It was so promising. Everyone appeared to be on board when, last February, the international community decided that the situation in Libya should be investigated by the International Criminal Court. Not only did the UN Security Council refer the situation in Libya to the Court, but it did so unanimously. However, despite hefty rhetoric about the importance of bringing the Libyan leader to justice, Western states have been happy to instrumentalize the Court in order to isolate Gaddafi and have just as keenly abandoned their interest in bringing the Libyan tyrant to The Hague. Their initial and overwhelming zeal for international justice also obscured their complicity in sustaining Gaddafi's regime and its crimes against the Libyan people.
Readers of
the UN Security Council Resolution 1970 will note that the resolution imposes a temporal limit on the ICC's jurisdiction. While the Rome Statute declares that the Court can investigate events since July 1, 2002, the ICC was instructed to only investigate alleged international crimes in Libya since February 15, 2011. In addition, the referral explicitly removes citizens of non-state parties from the jurisdiction of the Court. Despite the questionably legal nature of such restrictions, the referral was celebrated as marking a new chapter in international justice and
the relationship between the ICC and the Security Council. Yet, ironically, as the intervention in Libya began to succeed and Gaddafi became increasingly isolated, commitment to achieving international justice waned.
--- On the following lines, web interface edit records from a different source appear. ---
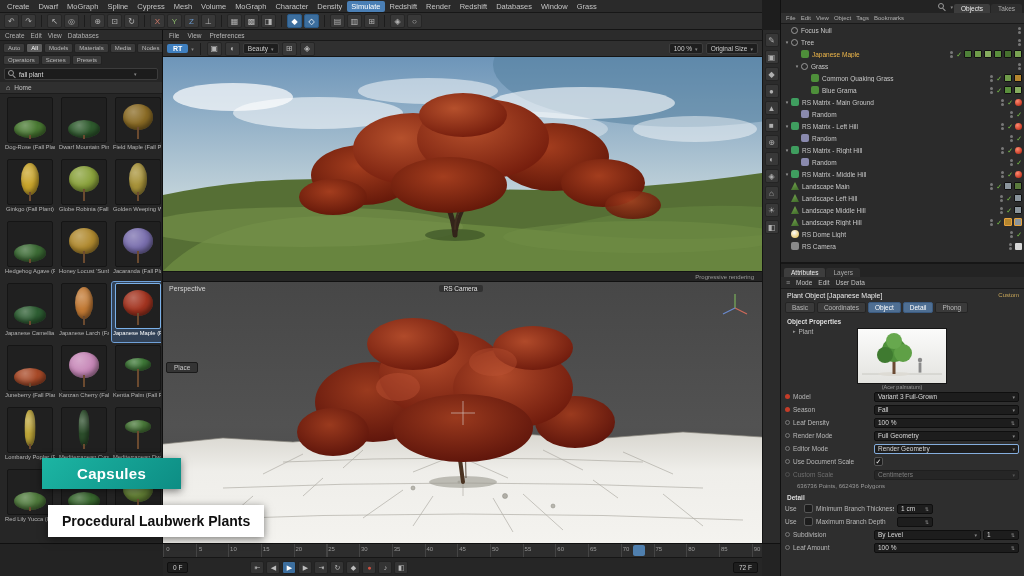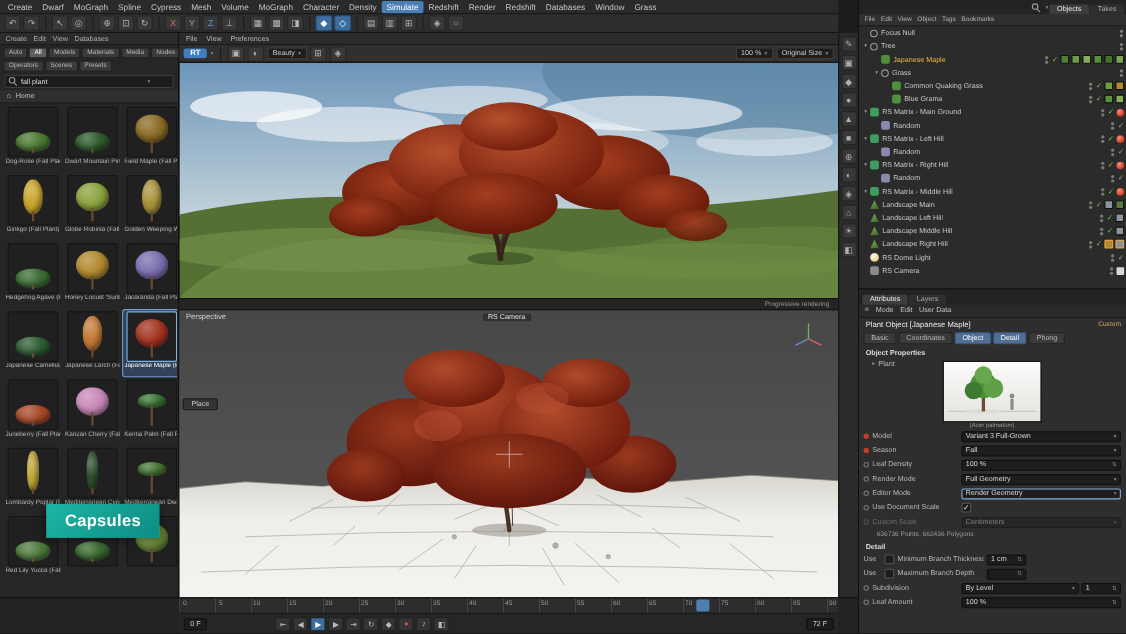--- a/index.html
+++ b/index.html
@@ -117,21 +117,21 @@
 #bottomstrip{position:absolute;left:0;top:543px;width:780px;height:33px;background:#232323;border-top:1px solid #101010;}
 #ruler{position:absolute;left:163px;top:0;width:599px;height:14px;background:#2d2d2d;border-bottom:1px solid #161616;background-image:repeating-linear-gradient(90deg,#444 0,#444 1px,transparent 1px,transparent 32.7px);}
 .rnum{position:absolute;top:2px;font-size:6px;color:#9a9a9a;transform:translateX(-50%);}
 .playhead{position:absolute;top:1px;width:12px;height:11px;background:#4f7fae;border-radius:2px;}
 #transport{position:absolute;left:163px;top:14px;width:599px;height:19px;display:flex;align-items:center;gap:2px;padding:0 4px;background:#262626;}
 .tfld{background:#1d1d1d;border:1px solid #0f0f0f;border-radius:2px;font-size:6.5px;color:#d0d0d0;padding:1px 5px;flex:none;}
 .tpi{width:14px;height:13px;background:#343434;border:1px solid #222;border-radius:2px;color:#bbb;font-size:7px;display:flex;align-items:center;justify-content:center;flex:none;}
 .tpi.hl{background:#3c6e9e;color:#fff;}
 .tpi.rec{color:#d05040;}
 
-#cap-badge{position:absolute;left:42px;top:458px;background:linear-gradient(135deg,#1cb5a3,#0d8d84);color:#fff;font-size:15px;font-weight:bold;padding:7px 17px;z-index:60;letter-spacing:.3px;box-shadow:0 2px 8px rgba(0,0,0,.5);text-align:center;}
+#cap-badge{position:absolute;left:42px;top:458px;background:linear-gradient(135deg,#1cb5a3,#0d8d84);color:#fff;font-size:15px;font-weight:bold;padding:7px 35px;z-index:60;letter-spacing:.3px;box-shadow:0 2px 8px rgba(0,0,0,.5);text-align:center;}
 #title-badge{position:absolute;left:48px;top:505px;background:#fff;color:#101010;font-size:14px;font-weight:bold;padding:8px 14px;z-index:60;box-shadow:0 2px 8px rgba(0,0,0,.5);white-space:nowrap;}
 </style>
 </head>
 <body>
 
 <div id="app">
 
   <div id="menubar">
       <span class="mi">Create</span>
       <span class="mi">Dwarf</span>
@@ -982,13 +982,14 @@
           <span class="tpi">◆</span>
           <span class="tpi rec">●</span>
           <span class="tpi">♪</span>
           <span class="tpi">◧</span>
         </span>
       <span class="tfld" style="margin-left:auto">72 F</span>
     </div>
   </div>
 
   <div id="cap-badge">Capsules</div>
+  <div id="title-badge">Procedural Laubwerk Plants</div>
 </div>
 
 </body></html>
That Western states sought to prohibit the Court from investigating any Libyan crimes prior to February 15, 2011 is unsurprising. Doing so would have exposed a litany of instances in which Western states propped up the Gaddafi regime and were complicit in systemic and systematic human rights violations.
It doesn't take much research to discover the extent to which Western states and Libya developed
a remarkably cozy political, military and economic relationship. Virtually every major Western state had significant dealings with Gaddafi and his regime. Despite protestations from human rights groups and Gaddafi’s victims, he was no longer the “criminal” tyrant who presided over a “reign of terror”, as described by Ronald Reagan. Instead, he was convinced to take responsibility for Lockerbie, renounce sponsorship for international terrorism and become a partner in the fight against radical Islam, and dismantle his nuclear and weapons of mass destruction programmes. Justified by realpolitik, Gaddafi became a “friend”, an “ally” and “one of ours”. It was a remarkable transformation and one which ushered in a wave of bilateral deals which helped keep his police state in power and his people oppressed.
Getting Gaddafi on the right side of terrorism and nuclear proliferation was necessary and the concessions achieved by restoring Gaddafi's image were surely worth it. However,
as Stephen Glover has argued: “What is not defensible is the subsequent indulging of this horrible man, and treating him as though he were a normal leader of a normal country.”